ASSIGNMENT: Although the records contain pictures, none belong in the copy: restate word for word only the lines from the one with "text: 510 ->" through the one with "font-style: italic ->", both included.

RECORD EXTRACTS:
--------

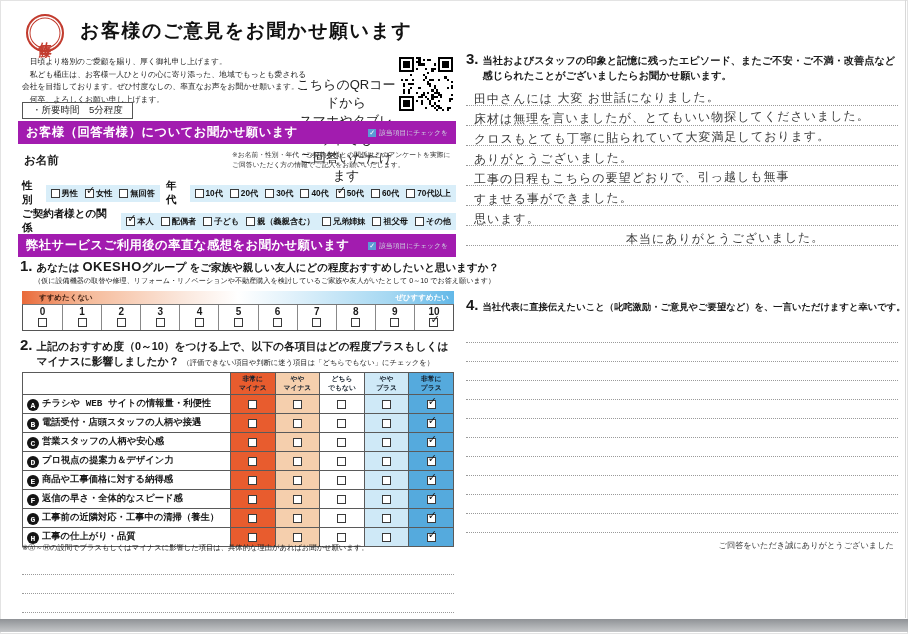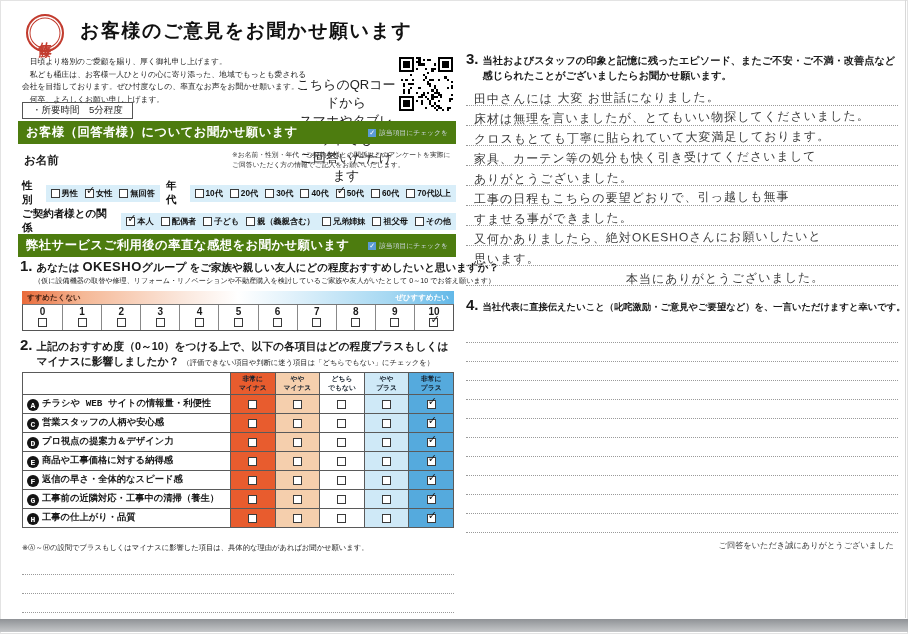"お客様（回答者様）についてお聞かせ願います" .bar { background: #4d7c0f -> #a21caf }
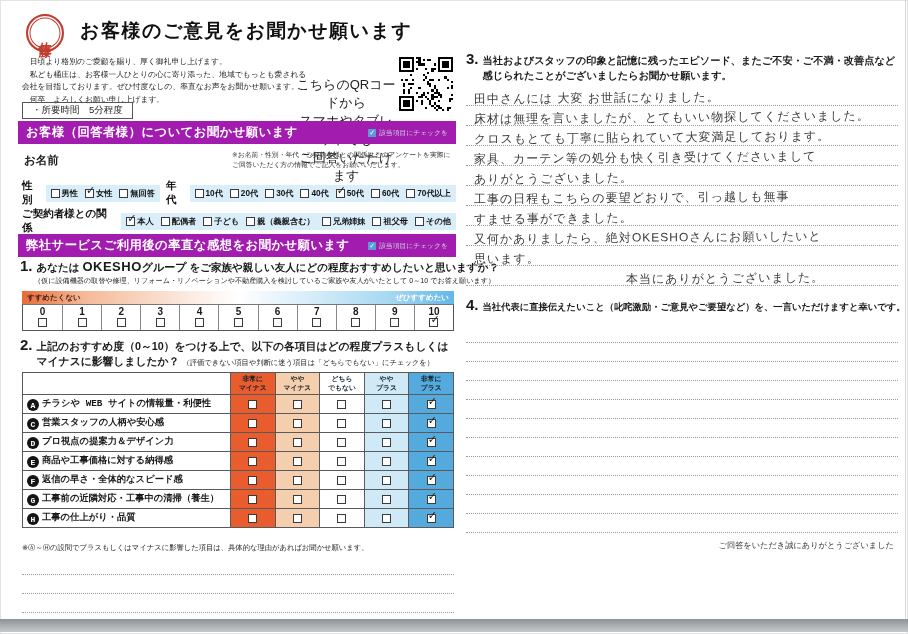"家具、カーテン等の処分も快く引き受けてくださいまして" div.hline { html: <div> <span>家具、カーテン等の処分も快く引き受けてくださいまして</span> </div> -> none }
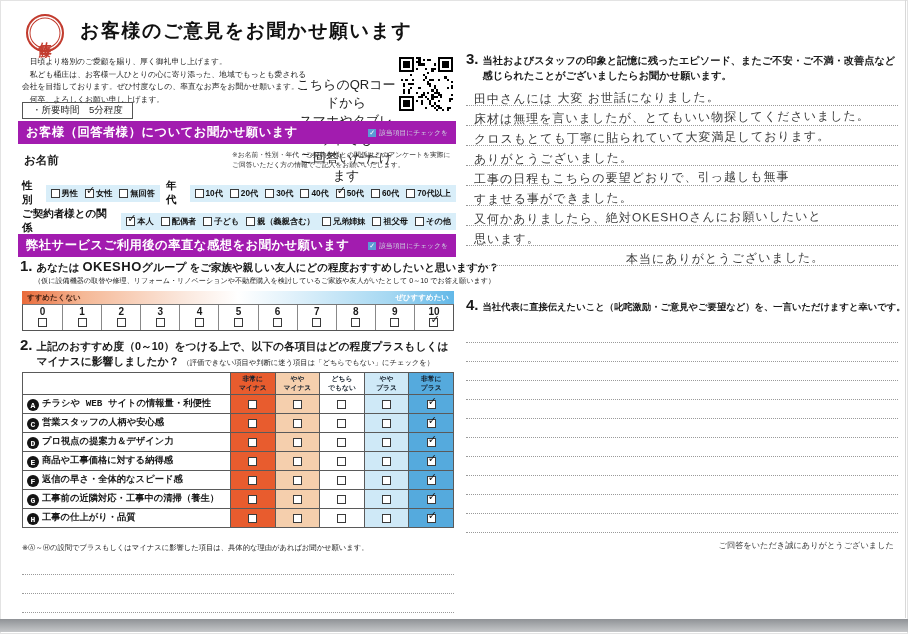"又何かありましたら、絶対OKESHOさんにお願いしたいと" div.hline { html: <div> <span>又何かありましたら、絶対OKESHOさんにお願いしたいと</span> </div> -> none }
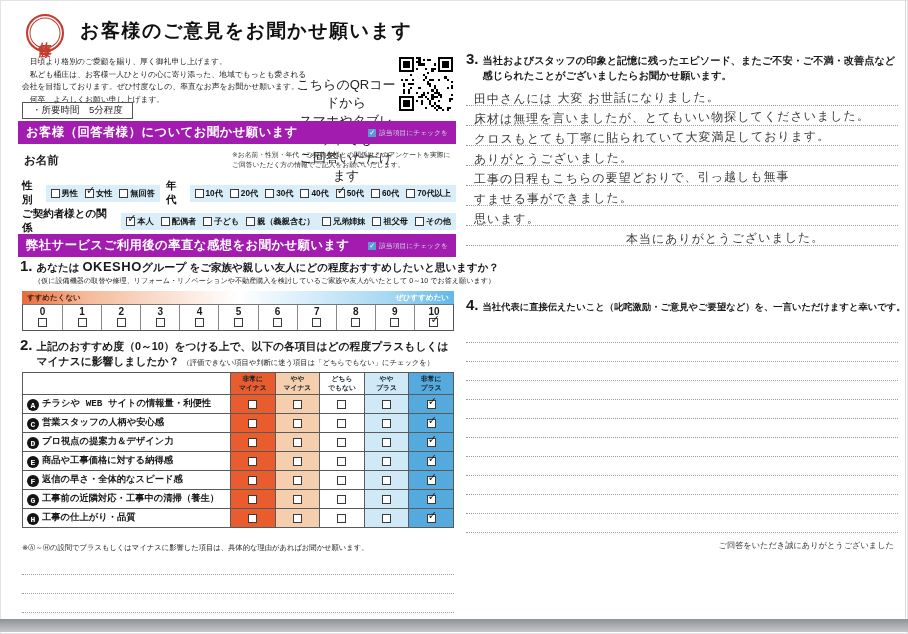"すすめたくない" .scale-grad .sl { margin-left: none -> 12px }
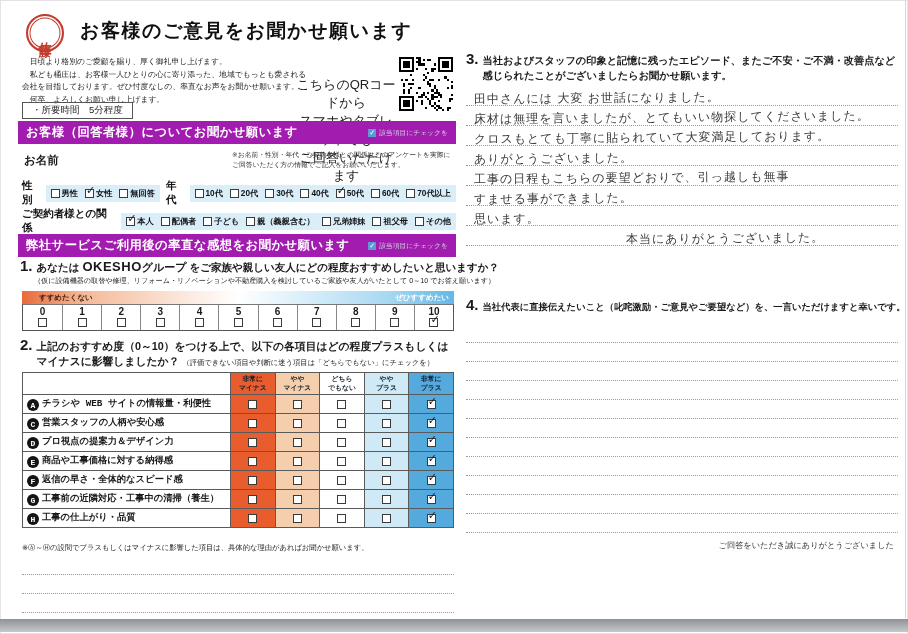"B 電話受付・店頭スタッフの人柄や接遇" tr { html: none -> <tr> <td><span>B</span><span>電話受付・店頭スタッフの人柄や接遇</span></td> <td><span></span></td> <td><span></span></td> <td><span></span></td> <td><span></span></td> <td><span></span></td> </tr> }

--------

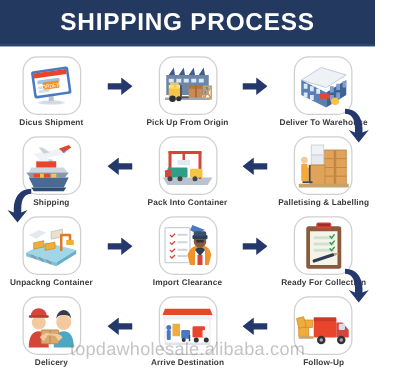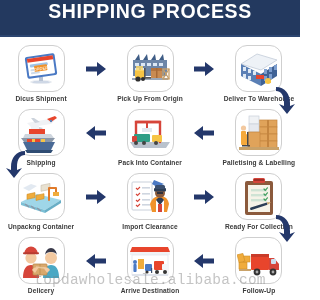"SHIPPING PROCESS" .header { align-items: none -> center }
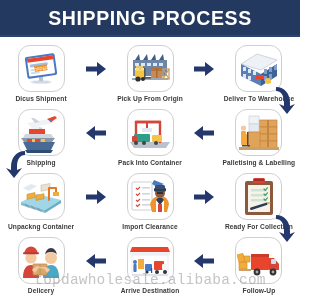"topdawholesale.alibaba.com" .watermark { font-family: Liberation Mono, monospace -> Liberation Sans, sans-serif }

--------

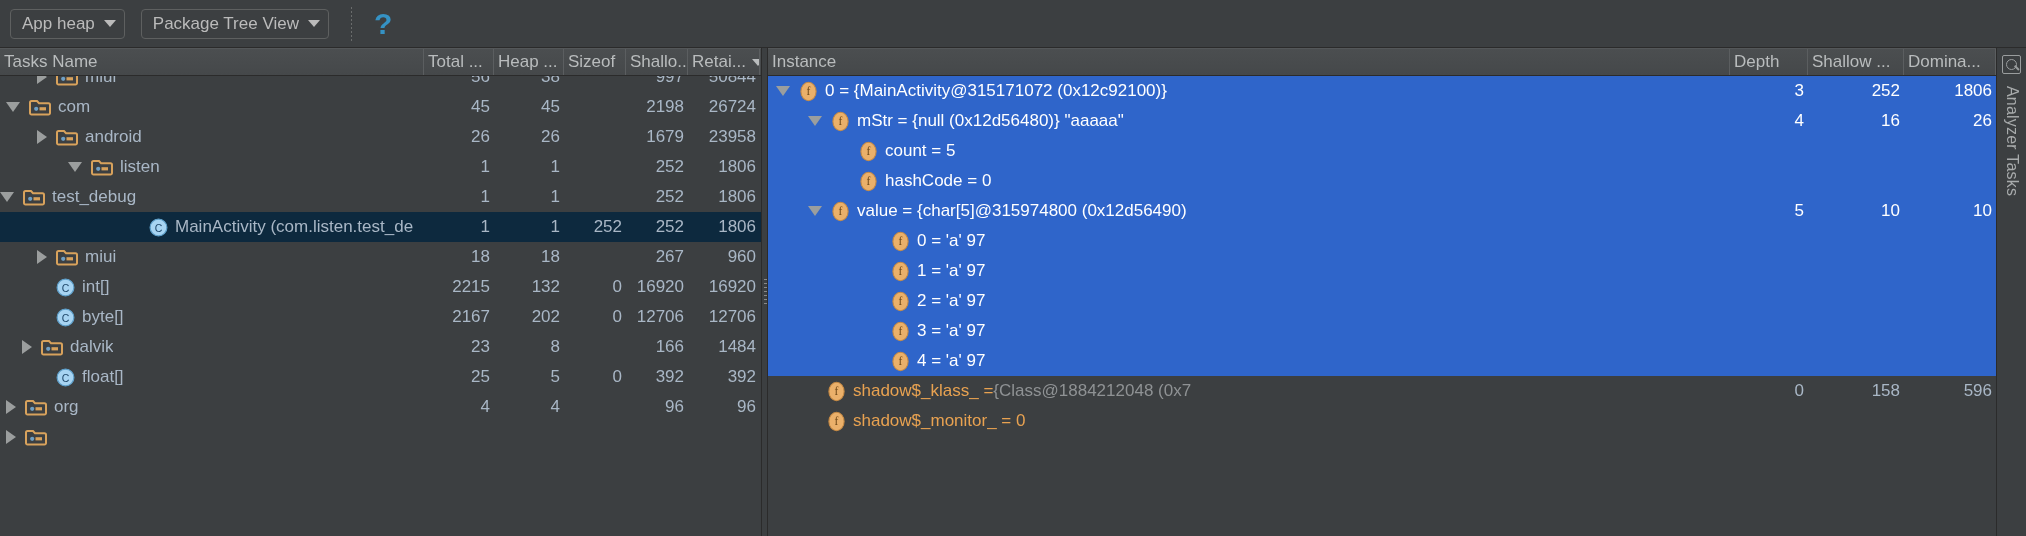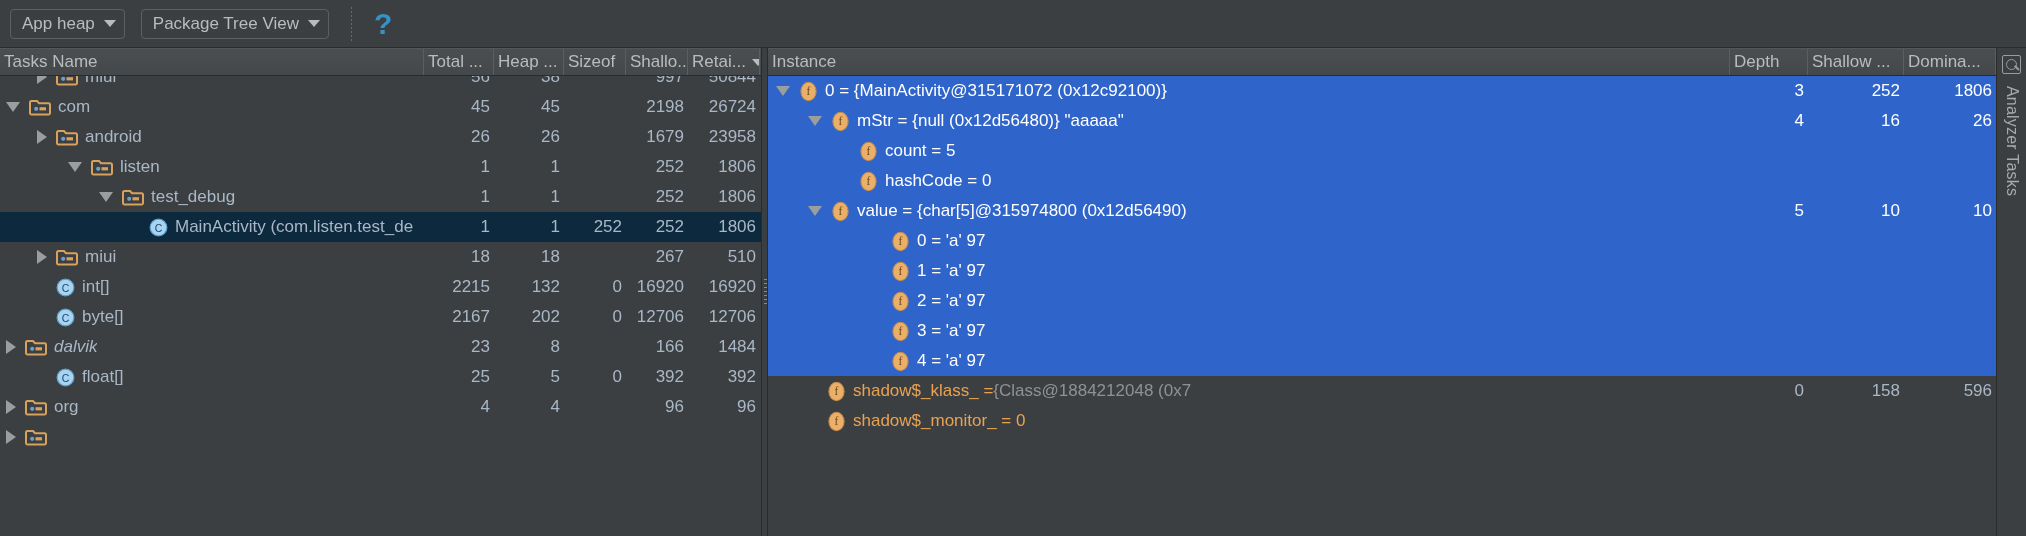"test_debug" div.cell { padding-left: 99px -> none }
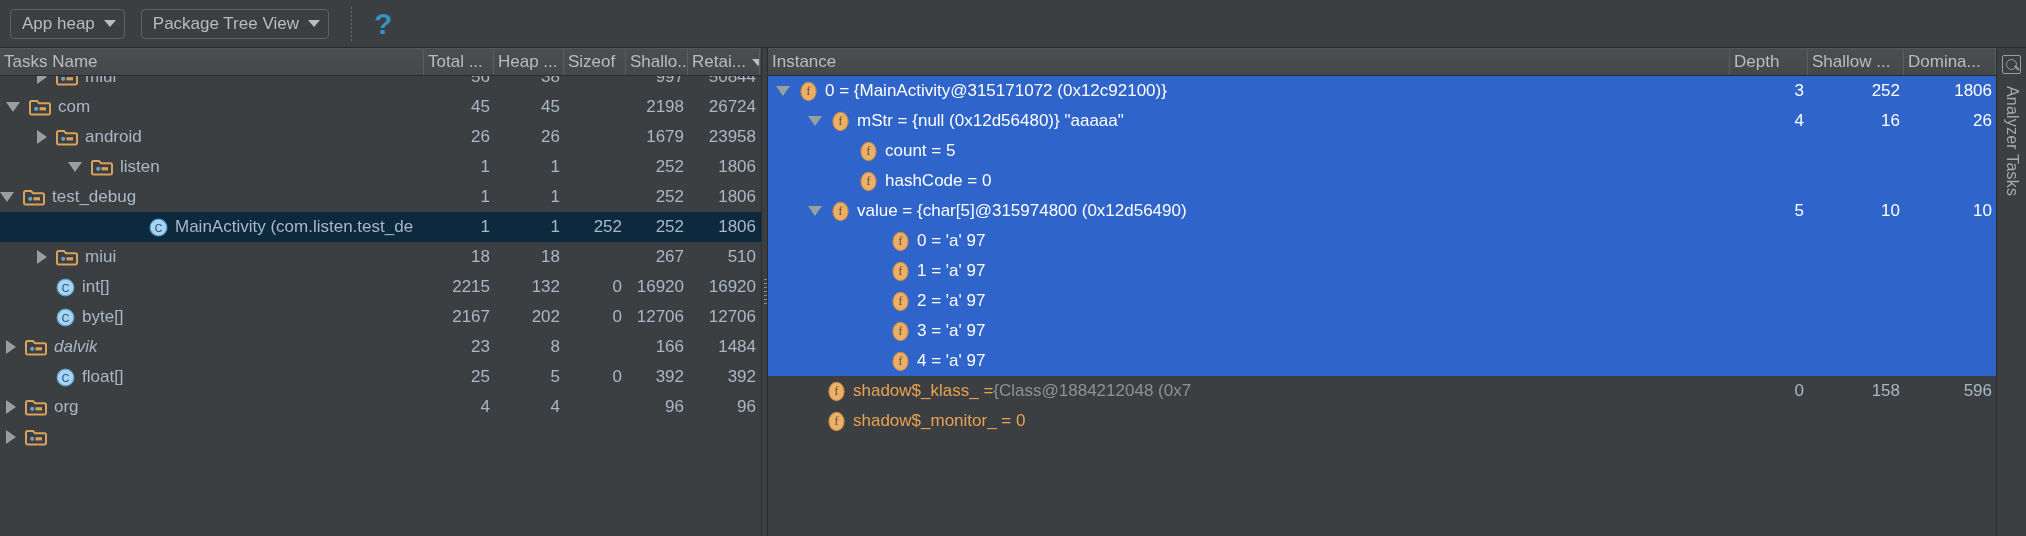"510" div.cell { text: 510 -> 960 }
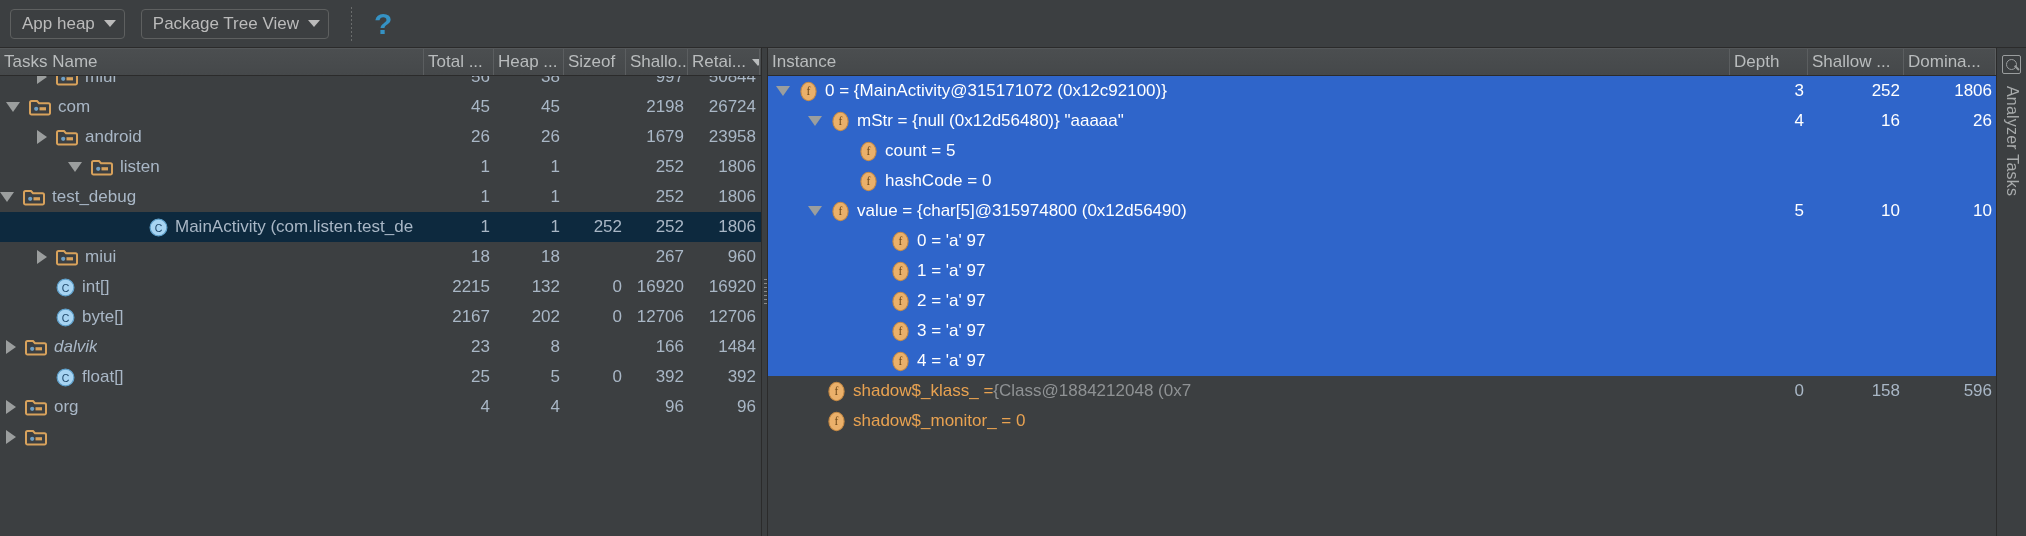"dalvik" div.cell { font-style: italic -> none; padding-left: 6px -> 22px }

--------

EXERCISE OUTPUT:
"510" div.cell { text: 510 -> 960 }
"dalvik" div.cell { font-style: italic -> none; padding-left: 6px -> 22px }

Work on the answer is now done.